== Segment start ==
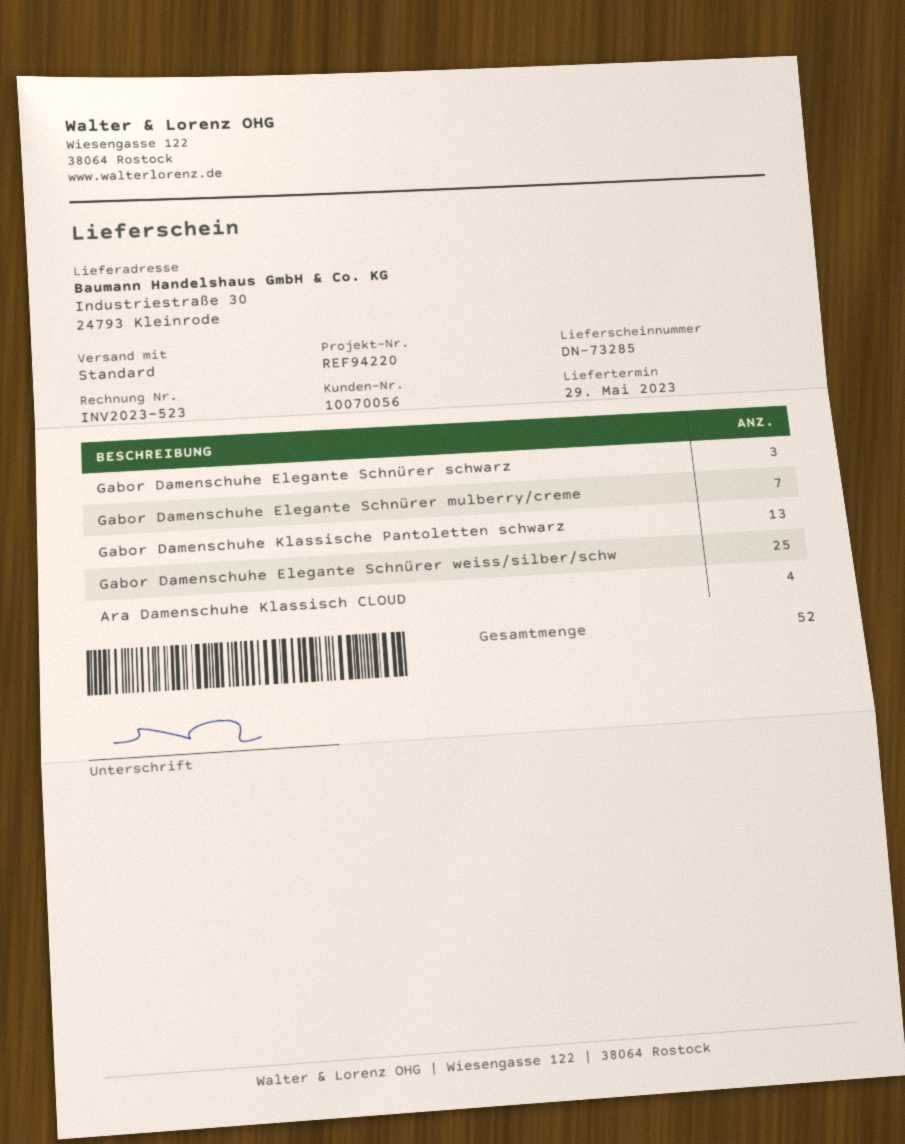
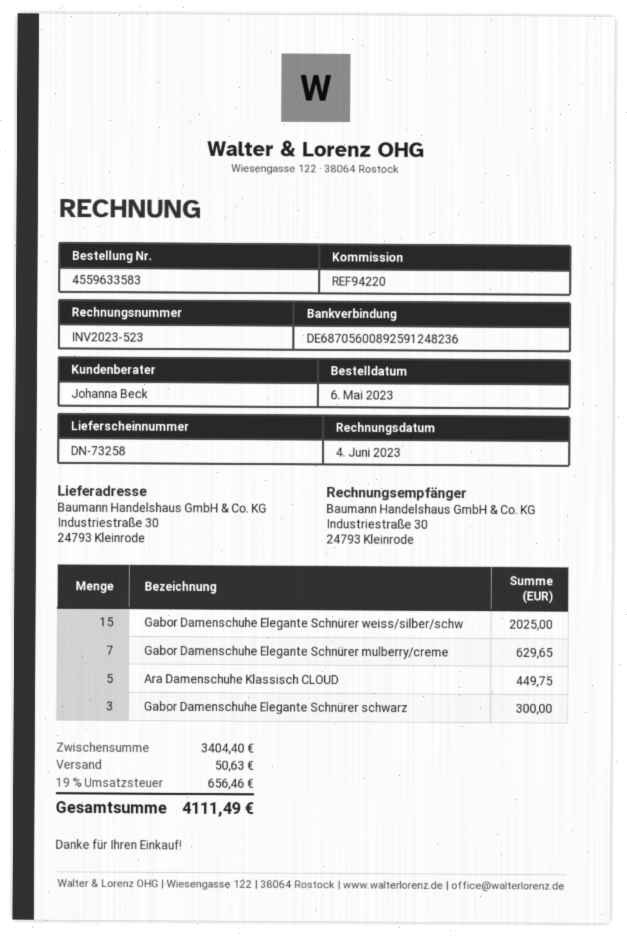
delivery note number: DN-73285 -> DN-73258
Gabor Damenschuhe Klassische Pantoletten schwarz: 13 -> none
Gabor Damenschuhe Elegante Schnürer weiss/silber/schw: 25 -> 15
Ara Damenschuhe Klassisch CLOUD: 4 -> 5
== Segment end ==
== Segment start ==
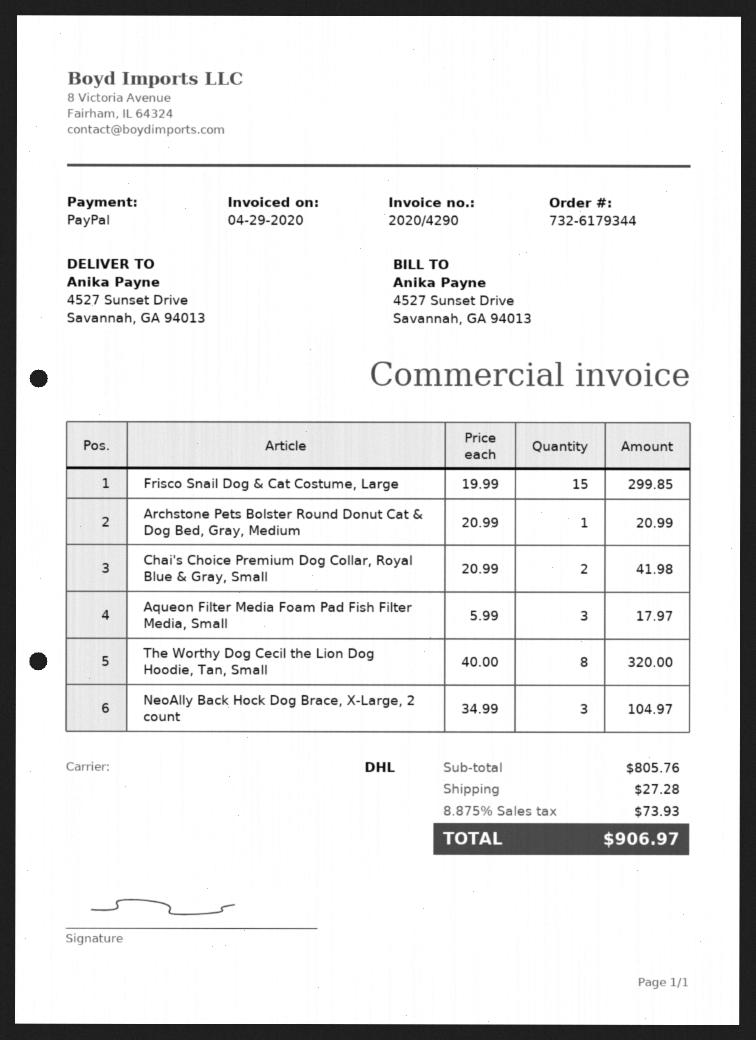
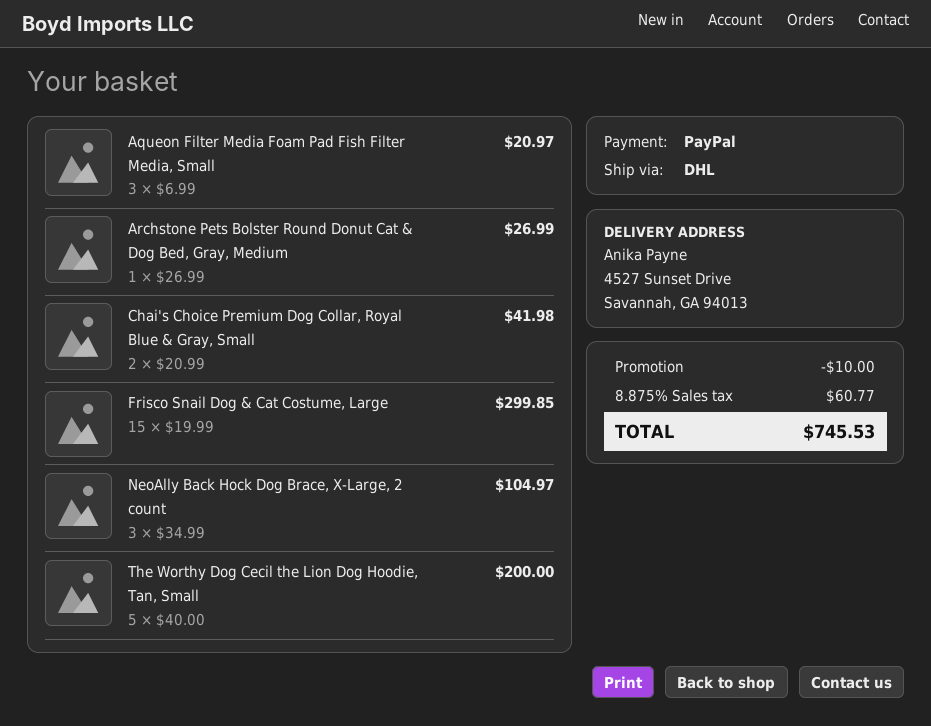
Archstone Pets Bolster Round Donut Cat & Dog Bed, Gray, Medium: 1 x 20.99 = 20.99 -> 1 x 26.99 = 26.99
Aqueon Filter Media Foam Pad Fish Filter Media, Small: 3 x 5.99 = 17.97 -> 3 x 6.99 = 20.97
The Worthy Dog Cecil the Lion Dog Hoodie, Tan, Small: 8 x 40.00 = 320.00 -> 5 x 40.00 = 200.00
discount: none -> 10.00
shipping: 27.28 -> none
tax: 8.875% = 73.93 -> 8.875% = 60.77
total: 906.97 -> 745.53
== Segment end ==
== Segment start ==
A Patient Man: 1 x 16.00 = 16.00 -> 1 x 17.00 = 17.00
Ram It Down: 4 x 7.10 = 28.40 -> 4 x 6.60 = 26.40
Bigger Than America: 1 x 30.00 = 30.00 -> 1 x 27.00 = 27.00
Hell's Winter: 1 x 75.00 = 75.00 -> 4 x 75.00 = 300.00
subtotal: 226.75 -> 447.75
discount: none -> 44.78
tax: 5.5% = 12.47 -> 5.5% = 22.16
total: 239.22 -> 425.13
== Segment end ==
> [Directions]:
Where the string "Small" occurs in a line of the material above, copy the whole line.

> [Solution to this exercise]:
Aqueon Filter Media Foam Pad Fish Filter Media, Small: 3 x 5.99 = 17.97 -> 3 x 6.99 = 20.97
The Worthy Dog Cecil the Lion Dog Hoodie, Tan, Small: 8 x 40.00 = 320.00 -> 5 x 40.00 = 200.00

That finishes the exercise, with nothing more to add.